-- SUPPLIED RECORDS follows --

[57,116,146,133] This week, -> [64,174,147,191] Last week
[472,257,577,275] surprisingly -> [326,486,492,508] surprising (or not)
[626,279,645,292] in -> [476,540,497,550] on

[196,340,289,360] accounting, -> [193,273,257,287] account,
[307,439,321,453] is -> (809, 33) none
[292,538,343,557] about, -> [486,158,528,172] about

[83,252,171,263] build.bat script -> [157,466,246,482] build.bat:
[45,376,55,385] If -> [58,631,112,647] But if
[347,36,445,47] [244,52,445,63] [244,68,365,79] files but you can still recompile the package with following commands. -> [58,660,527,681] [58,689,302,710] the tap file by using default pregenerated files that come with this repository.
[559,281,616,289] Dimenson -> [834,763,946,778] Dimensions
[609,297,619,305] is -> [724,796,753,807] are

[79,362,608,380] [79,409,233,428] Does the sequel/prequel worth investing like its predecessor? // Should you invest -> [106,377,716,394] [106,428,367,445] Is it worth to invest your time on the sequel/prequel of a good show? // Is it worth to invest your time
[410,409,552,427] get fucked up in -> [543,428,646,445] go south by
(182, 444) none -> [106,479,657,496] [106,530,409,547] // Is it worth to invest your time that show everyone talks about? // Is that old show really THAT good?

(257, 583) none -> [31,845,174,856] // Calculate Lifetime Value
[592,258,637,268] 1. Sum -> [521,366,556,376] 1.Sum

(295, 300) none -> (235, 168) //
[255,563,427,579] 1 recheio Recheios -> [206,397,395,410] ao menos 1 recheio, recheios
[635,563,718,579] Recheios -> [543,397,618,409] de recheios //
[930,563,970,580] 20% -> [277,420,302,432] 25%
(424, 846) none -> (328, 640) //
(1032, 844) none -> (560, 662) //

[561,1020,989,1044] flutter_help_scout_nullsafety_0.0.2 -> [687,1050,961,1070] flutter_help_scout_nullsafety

-- SUPPLIED RECORDS concluded --

TASK =>
Of the entries above, repeat exactly the lines between the line with "[609,297,619,305] is -> [724,796,753,807] are" and the line with "(182, 444) none", inclusive, and no others.

COMPLETED EXERCISE =>
[609,297,619,305] is -> [724,796,753,807] are

[79,362,608,380] [79,409,233,428] Does the sequel/prequel worth investing like its predecessor? // Should you invest -> [106,377,716,394] [106,428,367,445] Is it worth to invest your time on the sequel/prequel of a good show? // Is it worth to invest your time
[410,409,552,427] get fucked up in -> [543,428,646,445] go south by
(182, 444) none -> [106,479,657,496] [106,530,409,547] // Is it worth to invest your time that show everyone talks about? // Is that old show really THAT good?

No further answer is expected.